(Change listing data)
((

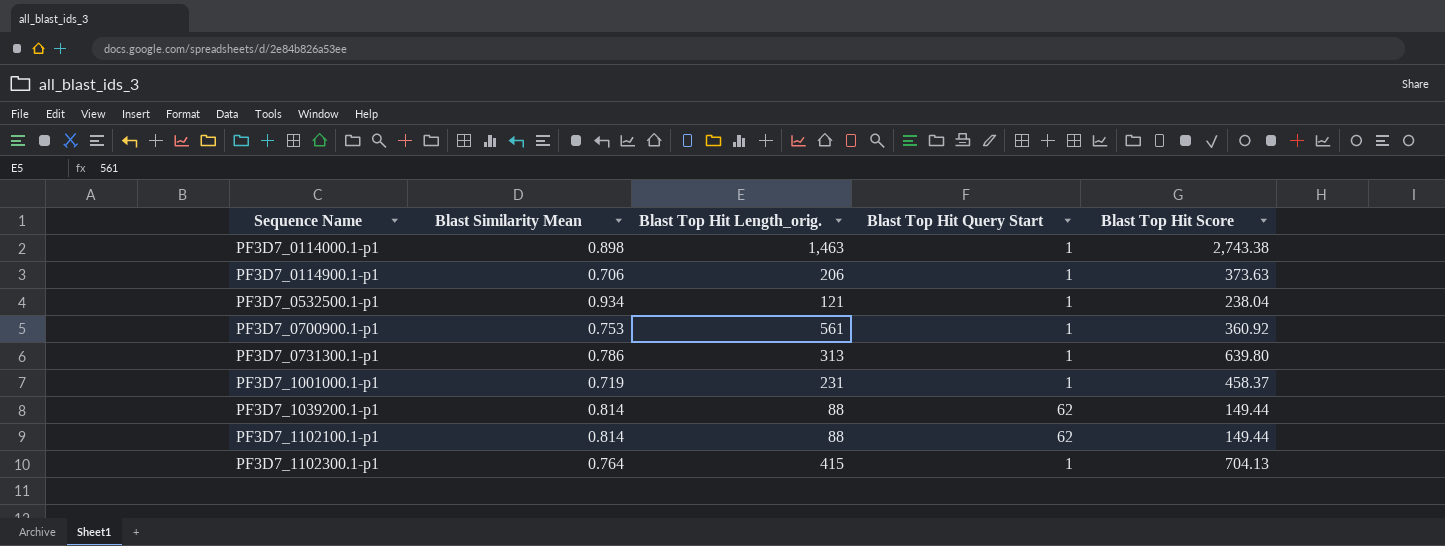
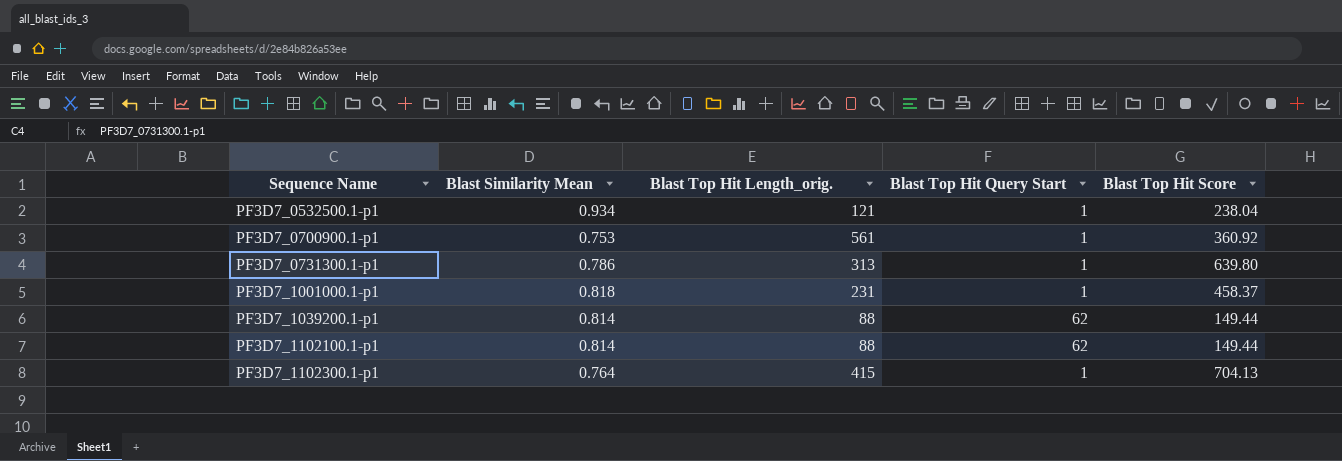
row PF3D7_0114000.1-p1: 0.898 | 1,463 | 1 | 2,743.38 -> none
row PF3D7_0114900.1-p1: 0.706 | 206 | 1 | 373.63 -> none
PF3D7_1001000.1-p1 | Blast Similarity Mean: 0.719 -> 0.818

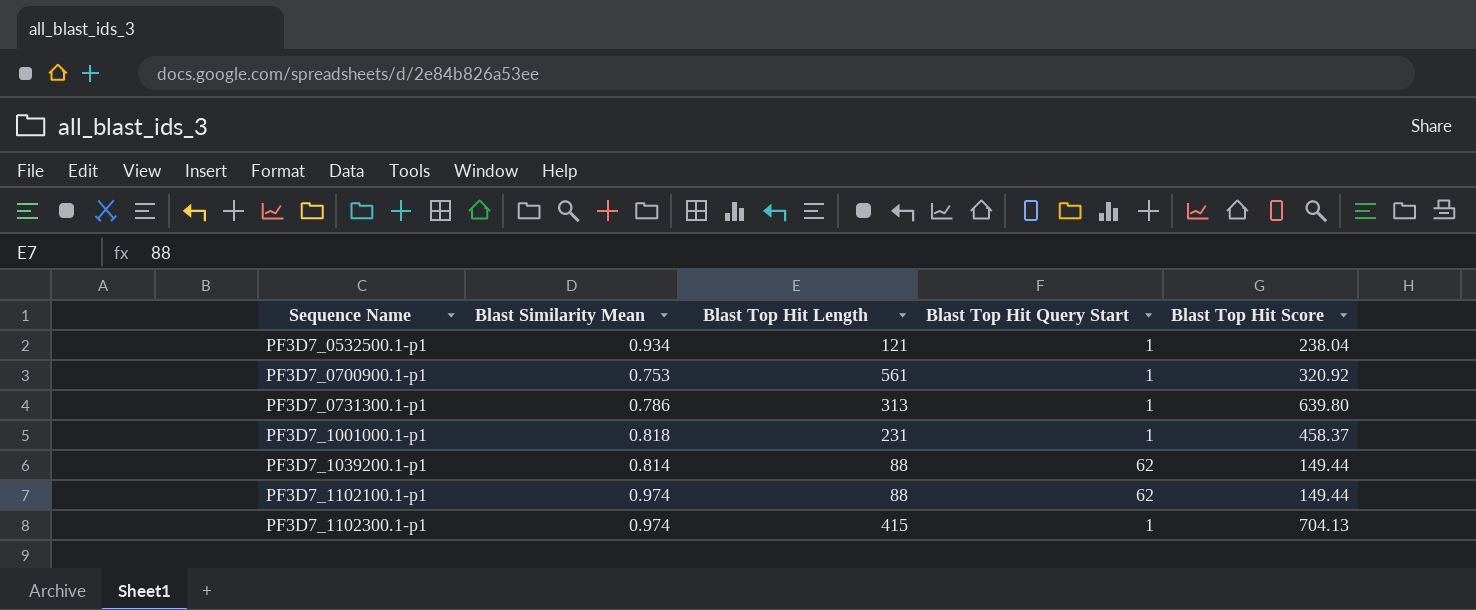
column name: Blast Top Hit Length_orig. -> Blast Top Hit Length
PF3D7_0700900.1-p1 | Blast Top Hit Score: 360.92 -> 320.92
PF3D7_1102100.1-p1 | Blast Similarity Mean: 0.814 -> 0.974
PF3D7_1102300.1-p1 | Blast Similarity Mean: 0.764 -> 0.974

))
((

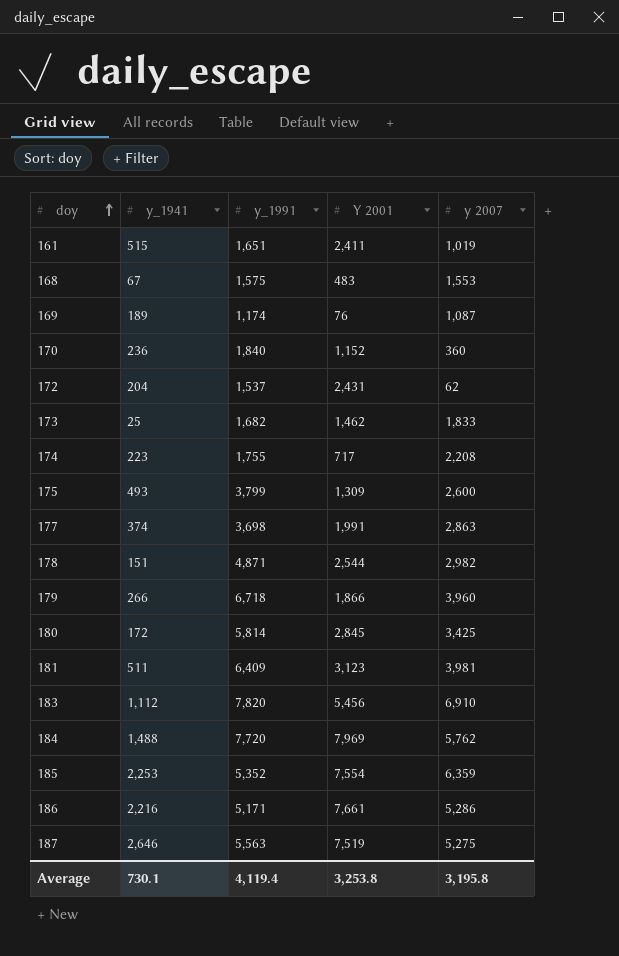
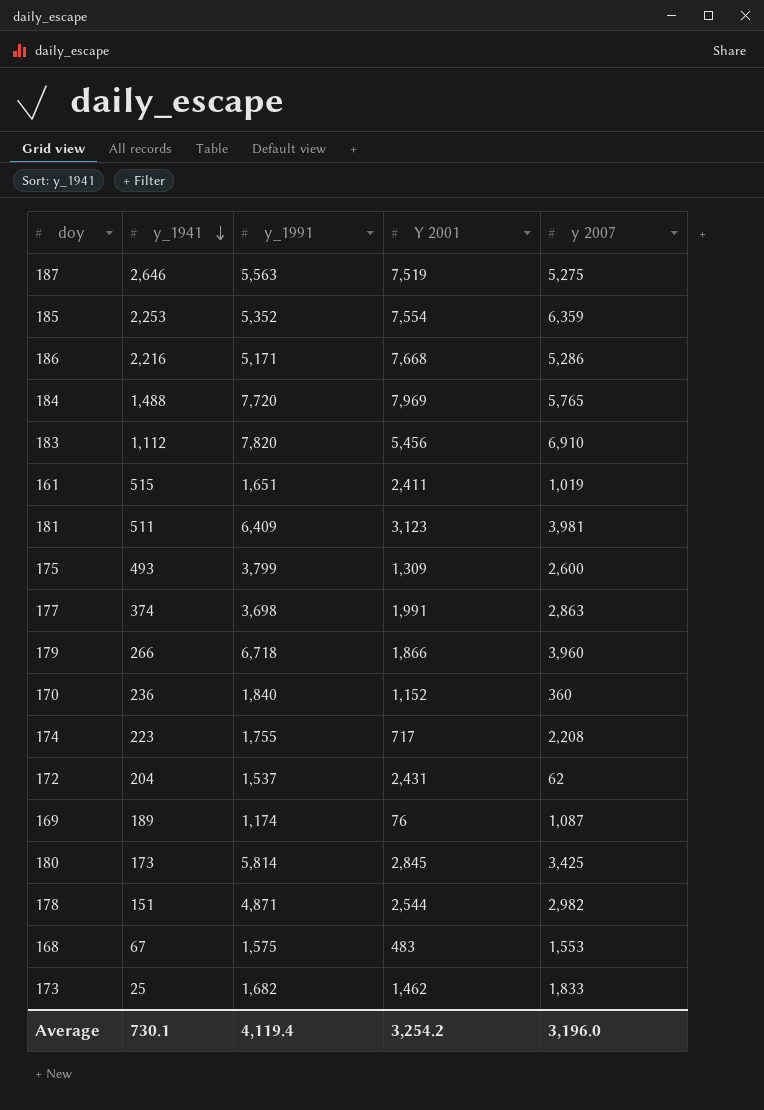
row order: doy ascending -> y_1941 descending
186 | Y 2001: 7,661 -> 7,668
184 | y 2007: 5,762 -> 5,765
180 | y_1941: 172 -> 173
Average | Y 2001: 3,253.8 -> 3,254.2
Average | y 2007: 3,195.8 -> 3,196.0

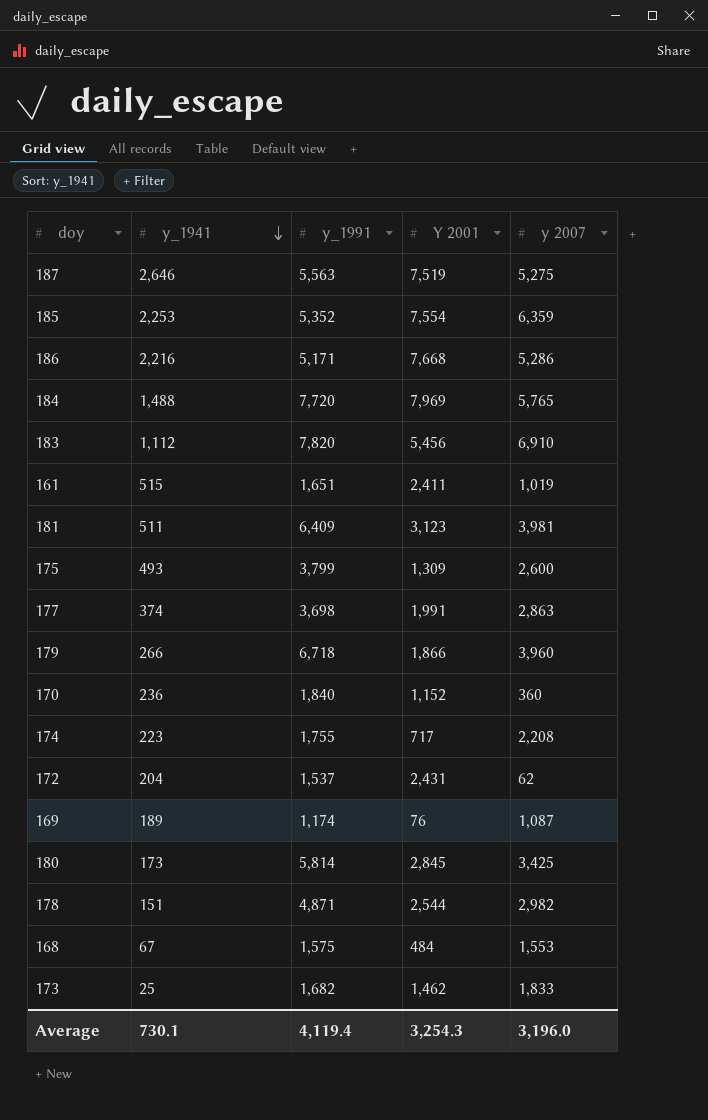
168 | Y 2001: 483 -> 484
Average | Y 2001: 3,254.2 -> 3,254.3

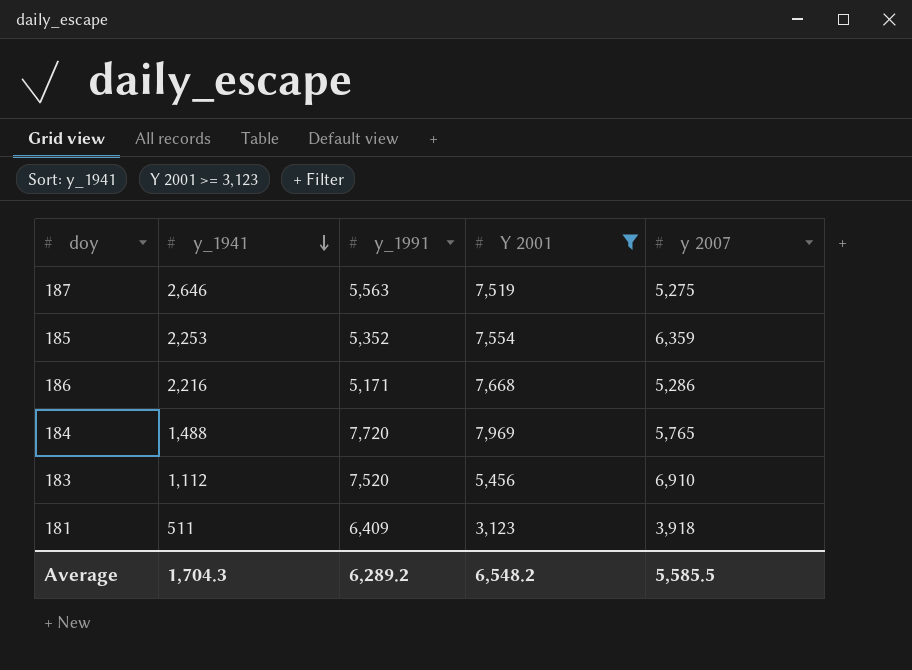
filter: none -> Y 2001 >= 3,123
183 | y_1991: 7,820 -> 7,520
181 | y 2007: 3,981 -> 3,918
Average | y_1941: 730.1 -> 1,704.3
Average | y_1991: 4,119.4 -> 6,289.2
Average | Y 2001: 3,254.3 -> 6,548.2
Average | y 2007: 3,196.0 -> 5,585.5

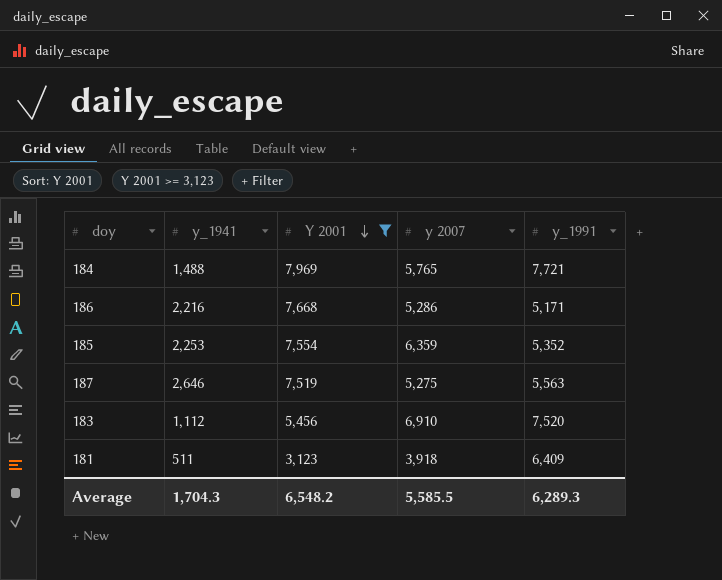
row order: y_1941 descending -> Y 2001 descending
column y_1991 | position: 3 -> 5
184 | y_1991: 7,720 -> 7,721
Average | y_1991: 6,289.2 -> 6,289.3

))
((

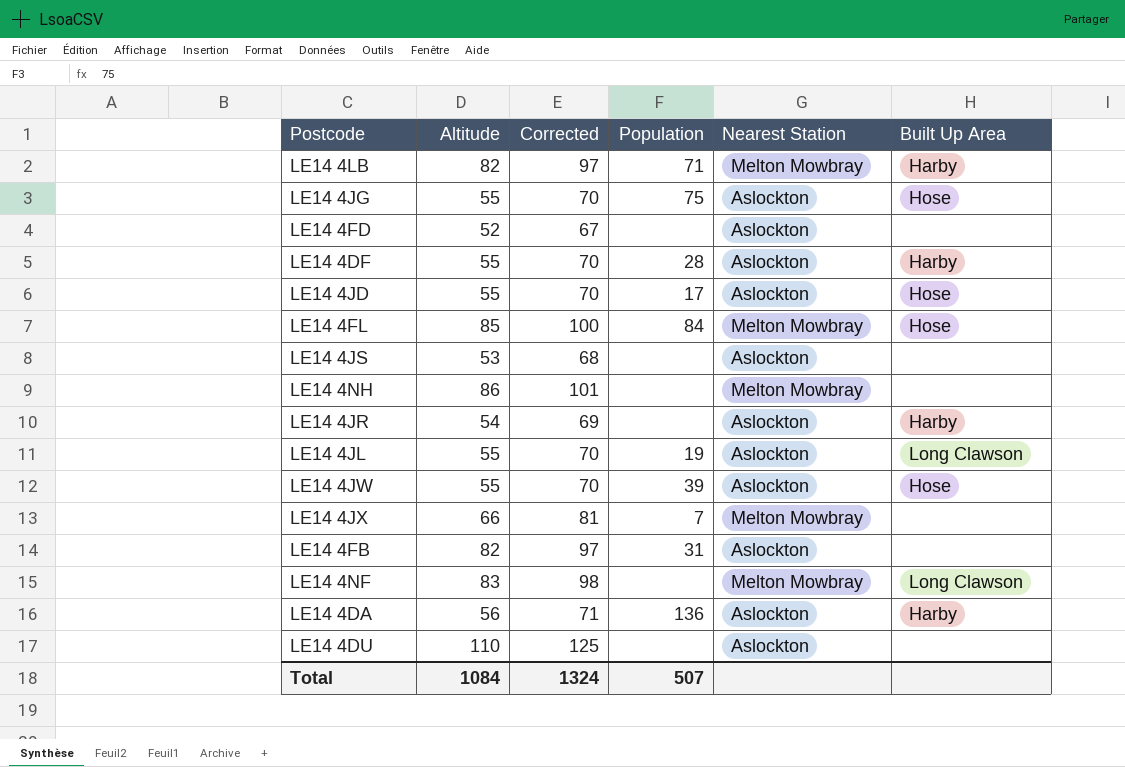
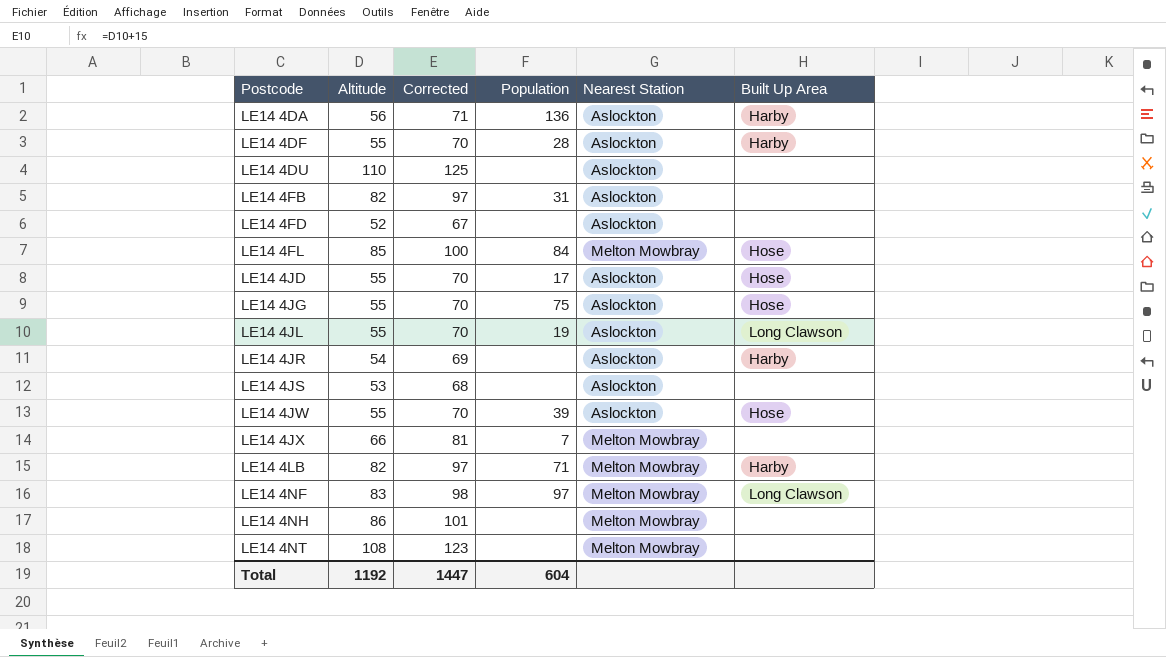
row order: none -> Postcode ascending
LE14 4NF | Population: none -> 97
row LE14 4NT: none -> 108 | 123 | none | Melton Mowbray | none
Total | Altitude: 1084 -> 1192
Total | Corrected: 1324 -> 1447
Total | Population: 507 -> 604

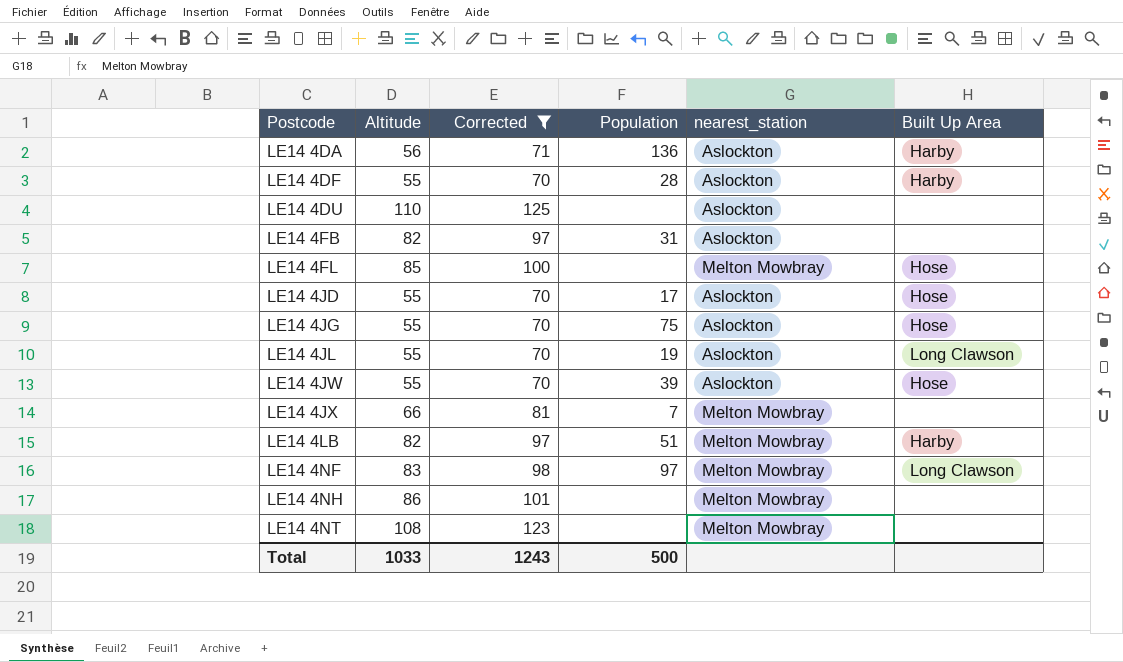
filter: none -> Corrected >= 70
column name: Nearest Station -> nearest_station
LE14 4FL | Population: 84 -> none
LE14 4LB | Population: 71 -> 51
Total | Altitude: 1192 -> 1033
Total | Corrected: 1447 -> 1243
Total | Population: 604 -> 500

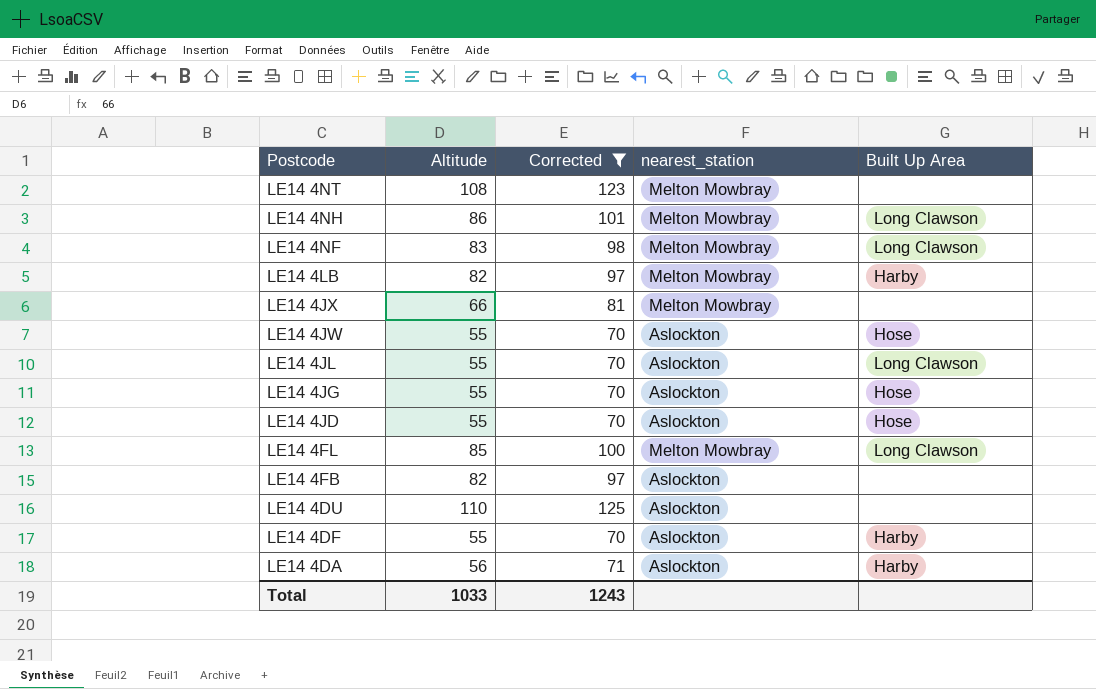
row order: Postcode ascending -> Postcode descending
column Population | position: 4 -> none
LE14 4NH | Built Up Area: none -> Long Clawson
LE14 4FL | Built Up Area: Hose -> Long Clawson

))

# Task to carry out:
Beginning at the line above that contains "Average | Y 2001: 3,253.8 -> 3,254.2" and going on through the line that contains "Average | y_1991: 6,289.2 -> 6,289.3", please copy every line exactly, leaving the pictures out and adding nothing.

# Expected answer:
Average | Y 2001: 3,253.8 -> 3,254.2
Average | y 2007: 3,195.8 -> 3,196.0

168 | Y 2001: 483 -> 484
Average | Y 2001: 3,254.2 -> 3,254.3

filter: none -> Y 2001 >= 3,123
183 | y_1991: 7,820 -> 7,520
181 | y 2007: 3,981 -> 3,918
Average | y_1941: 730.1 -> 1,704.3
Average | y_1991: 4,119.4 -> 6,289.2
Average | Y 2001: 3,254.3 -> 6,548.2
Average | y 2007: 3,196.0 -> 5,585.5

row order: y_1941 descending -> Y 2001 descending
column y_1991 | position: 3 -> 5
184 | y_1991: 7,720 -> 7,721
Average | y_1991: 6,289.2 -> 6,289.3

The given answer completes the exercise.